Find and return every line of the data that contains the word "proliferasi".

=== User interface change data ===
:::
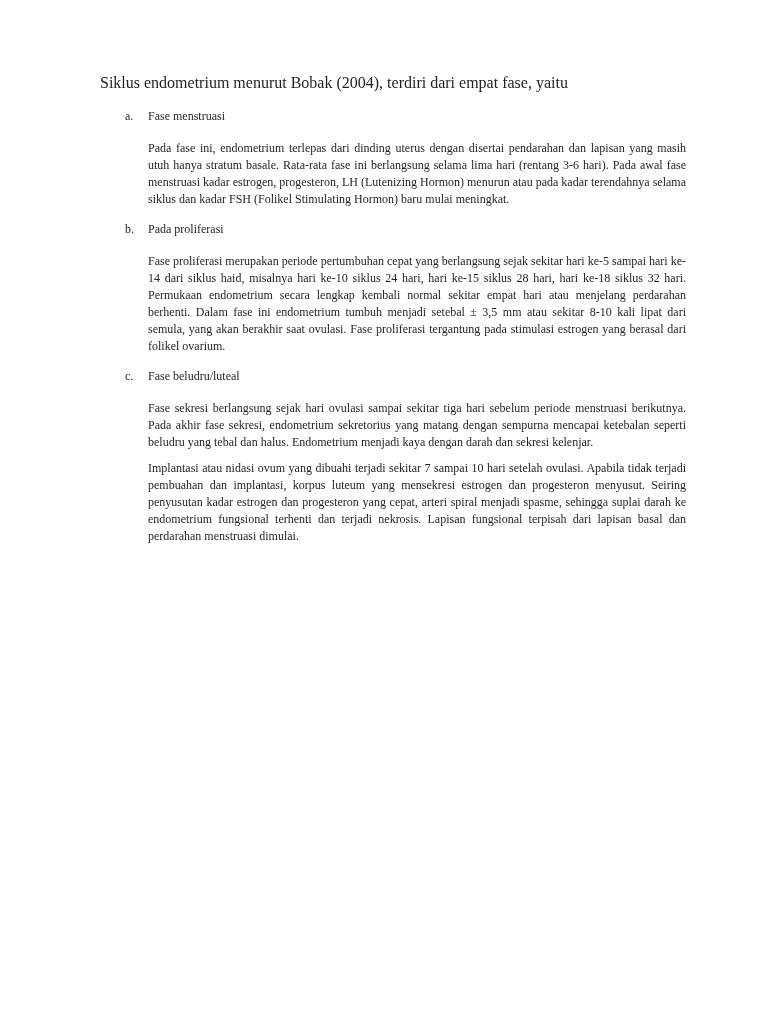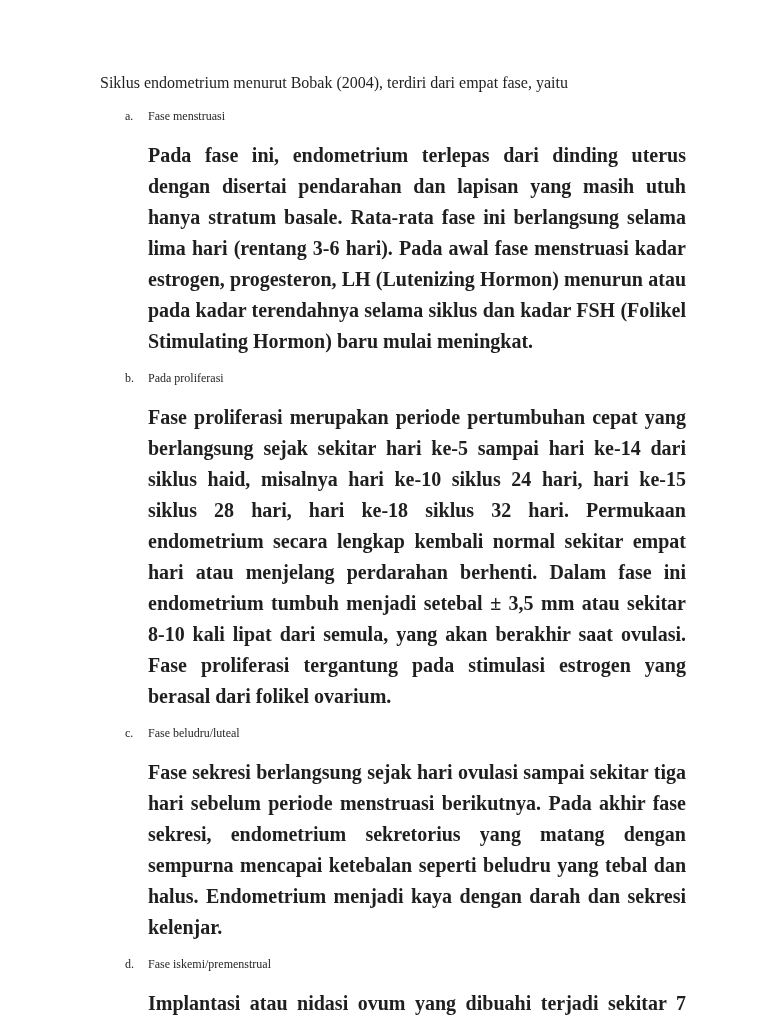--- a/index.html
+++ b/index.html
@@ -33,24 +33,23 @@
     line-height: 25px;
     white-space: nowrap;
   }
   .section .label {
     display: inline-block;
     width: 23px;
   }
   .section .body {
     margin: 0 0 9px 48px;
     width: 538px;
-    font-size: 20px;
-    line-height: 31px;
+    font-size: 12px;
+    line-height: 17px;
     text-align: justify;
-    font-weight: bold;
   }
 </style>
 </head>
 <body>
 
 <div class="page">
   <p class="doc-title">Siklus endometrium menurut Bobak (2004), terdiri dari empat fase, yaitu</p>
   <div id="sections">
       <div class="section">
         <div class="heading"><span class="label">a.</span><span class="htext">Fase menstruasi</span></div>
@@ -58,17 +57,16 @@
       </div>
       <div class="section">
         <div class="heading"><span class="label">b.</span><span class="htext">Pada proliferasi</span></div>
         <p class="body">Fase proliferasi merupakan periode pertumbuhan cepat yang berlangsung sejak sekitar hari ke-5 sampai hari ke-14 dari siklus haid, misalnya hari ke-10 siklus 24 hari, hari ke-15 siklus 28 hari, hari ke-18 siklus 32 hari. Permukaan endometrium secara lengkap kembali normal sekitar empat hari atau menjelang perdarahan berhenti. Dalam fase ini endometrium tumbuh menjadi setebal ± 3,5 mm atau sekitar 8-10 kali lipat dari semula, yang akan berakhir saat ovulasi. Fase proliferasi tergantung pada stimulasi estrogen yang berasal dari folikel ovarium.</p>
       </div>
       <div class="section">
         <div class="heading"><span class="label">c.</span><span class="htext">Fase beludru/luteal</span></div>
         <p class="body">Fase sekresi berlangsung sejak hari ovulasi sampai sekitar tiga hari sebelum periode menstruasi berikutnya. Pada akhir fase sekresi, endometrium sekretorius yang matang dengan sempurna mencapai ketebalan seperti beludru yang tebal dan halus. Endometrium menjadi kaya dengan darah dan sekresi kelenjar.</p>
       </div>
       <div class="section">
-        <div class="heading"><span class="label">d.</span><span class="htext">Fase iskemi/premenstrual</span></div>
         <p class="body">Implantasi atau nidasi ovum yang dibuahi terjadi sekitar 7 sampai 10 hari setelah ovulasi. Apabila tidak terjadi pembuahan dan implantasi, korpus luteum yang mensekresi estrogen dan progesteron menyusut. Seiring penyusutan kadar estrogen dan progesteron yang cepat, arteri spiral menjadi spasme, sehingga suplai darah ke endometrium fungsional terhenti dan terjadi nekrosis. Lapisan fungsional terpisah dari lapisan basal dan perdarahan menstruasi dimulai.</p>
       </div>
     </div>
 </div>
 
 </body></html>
:::
=== Task result ===
         <div class="heading"><span class="label">b.</span><span class="htext">Pada proliferasi</span></div>
         <p class="body">Fase proliferasi merupakan periode pertumbuhan cepat yang berlangsung sejak sekitar hari ke-5 sampai hari ke-14 dari siklus haid, misalnya hari ke-10 siklus 24 hari, hari ke-15 siklus 28 hari, hari ke-18 siklus 32 hari. Permukaan endometrium secara lengkap kembali normal sekitar empat hari atau menjelang perdarahan berhenti. Dalam fase ini endometrium tumbuh menjadi setebal ± 3,5 mm atau sekitar 8-10 kali lipat dari semula, yang akan berakhir saat ovulasi. Fase proliferasi tergantung pada stimulasi estrogen yang berasal dari folikel ovarium.</p>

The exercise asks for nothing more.